(Records from a data source)
★ ★ ★ ★

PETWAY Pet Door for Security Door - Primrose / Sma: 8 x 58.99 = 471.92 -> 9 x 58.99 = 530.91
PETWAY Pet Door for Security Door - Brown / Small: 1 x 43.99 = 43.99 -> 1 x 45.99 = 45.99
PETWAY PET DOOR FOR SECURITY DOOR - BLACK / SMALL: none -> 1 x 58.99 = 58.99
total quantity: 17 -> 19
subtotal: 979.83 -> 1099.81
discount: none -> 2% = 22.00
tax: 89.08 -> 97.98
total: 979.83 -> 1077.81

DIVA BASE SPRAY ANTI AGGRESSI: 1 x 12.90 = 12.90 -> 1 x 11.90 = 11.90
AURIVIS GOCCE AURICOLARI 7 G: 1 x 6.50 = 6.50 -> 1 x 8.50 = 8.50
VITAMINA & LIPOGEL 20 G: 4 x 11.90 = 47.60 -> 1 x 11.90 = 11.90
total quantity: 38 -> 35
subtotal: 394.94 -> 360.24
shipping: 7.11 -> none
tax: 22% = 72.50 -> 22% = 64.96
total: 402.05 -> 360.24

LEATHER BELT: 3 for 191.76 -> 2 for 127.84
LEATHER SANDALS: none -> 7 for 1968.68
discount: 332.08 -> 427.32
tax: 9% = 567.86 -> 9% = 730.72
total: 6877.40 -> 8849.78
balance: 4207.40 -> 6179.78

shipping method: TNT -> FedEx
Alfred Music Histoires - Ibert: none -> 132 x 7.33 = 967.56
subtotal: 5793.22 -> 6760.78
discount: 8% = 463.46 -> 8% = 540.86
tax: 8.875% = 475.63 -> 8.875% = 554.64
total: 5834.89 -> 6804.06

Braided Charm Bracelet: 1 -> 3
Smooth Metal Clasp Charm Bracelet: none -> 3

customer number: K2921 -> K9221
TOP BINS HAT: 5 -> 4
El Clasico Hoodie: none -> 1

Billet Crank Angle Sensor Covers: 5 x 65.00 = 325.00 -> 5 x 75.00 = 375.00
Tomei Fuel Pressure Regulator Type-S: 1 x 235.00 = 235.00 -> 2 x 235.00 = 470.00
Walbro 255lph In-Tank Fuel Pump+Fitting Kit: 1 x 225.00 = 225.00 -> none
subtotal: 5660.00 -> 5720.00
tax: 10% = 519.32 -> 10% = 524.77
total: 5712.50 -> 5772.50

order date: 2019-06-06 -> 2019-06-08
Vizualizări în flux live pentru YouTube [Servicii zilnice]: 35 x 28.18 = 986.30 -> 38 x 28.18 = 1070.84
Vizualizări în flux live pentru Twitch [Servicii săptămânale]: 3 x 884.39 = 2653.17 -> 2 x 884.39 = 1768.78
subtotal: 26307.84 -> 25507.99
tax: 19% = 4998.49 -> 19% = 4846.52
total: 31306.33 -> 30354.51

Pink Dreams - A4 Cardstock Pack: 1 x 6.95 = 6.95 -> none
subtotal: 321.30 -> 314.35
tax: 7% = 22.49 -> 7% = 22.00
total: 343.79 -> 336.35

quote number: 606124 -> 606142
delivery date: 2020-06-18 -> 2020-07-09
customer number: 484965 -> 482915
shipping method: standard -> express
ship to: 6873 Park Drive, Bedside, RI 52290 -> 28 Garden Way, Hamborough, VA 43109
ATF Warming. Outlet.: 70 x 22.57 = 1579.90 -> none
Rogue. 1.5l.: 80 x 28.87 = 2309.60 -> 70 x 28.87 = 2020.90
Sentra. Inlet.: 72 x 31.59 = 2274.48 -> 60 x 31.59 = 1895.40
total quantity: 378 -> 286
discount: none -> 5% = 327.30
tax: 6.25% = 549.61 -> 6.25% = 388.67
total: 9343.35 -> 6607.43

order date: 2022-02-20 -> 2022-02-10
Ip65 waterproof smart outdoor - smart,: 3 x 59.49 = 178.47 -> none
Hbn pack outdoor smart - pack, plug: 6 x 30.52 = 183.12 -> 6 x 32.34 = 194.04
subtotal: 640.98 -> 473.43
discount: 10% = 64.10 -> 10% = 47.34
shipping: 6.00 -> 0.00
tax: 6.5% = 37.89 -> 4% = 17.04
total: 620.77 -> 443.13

★ ★ ★ ★

§ WHAT TO PRODUCE
Look above for the line with "order date: 2019-06-06 -> 2019-06-08", then copy it and each later line exactly, stopping at the last line of the records.

§ SOLUTION TO THIS PROBLEM
order date: 2019-06-06 -> 2019-06-08
Vizualizări în flux live pentru YouTube [Servicii zilnice]: 35 x 28.18 = 986.30 -> 38 x 28.18 = 1070.84
Vizualizări în flux live pentru Twitch [Servicii săptămânale]: 3 x 884.39 = 2653.17 -> 2 x 884.39 = 1768.78
subtotal: 26307.84 -> 25507.99
tax: 19% = 4998.49 -> 19% = 4846.52
total: 31306.33 -> 30354.51

Pink Dreams - A4 Cardstock Pack: 1 x 6.95 = 6.95 -> none
subtotal: 321.30 -> 314.35
tax: 7% = 22.49 -> 7% = 22.00
total: 343.79 -> 336.35

quote number: 606124 -> 606142
delivery date: 2020-06-18 -> 2020-07-09
customer number: 484965 -> 482915
shipping method: standard -> express
ship to: 6873 Park Drive, Bedside, RI 52290 -> 28 Garden Way, Hamborough, VA 43109
ATF Warming. Outlet.: 70 x 22.57 = 1579.90 -> none
Rogue. 1.5l.: 80 x 28.87 = 2309.60 -> 70 x 28.87 = 2020.90
Sentra. Inlet.: 72 x 31.59 = 2274.48 -> 60 x 31.59 = 1895.40
total quantity: 378 -> 286
discount: none -> 5% = 327.30
tax: 6.25% = 549.61 -> 6.25% = 388.67
total: 9343.35 -> 6607.43

order date: 2022-02-20 -> 2022-02-10
Ip65 waterproof smart outdoor - smart,: 3 x 59.49 = 178.47 -> none
Hbn pack outdoor smart - pack, plug: 6 x 30.52 = 183.12 -> 6 x 32.34 = 194.04
subtotal: 640.98 -> 473.43
discount: 10% = 64.10 -> 10% = 47.34
shipping: 6.00 -> 0.00
tax: 6.5% = 37.89 -> 4% = 17.04
total: 620.77 -> 443.13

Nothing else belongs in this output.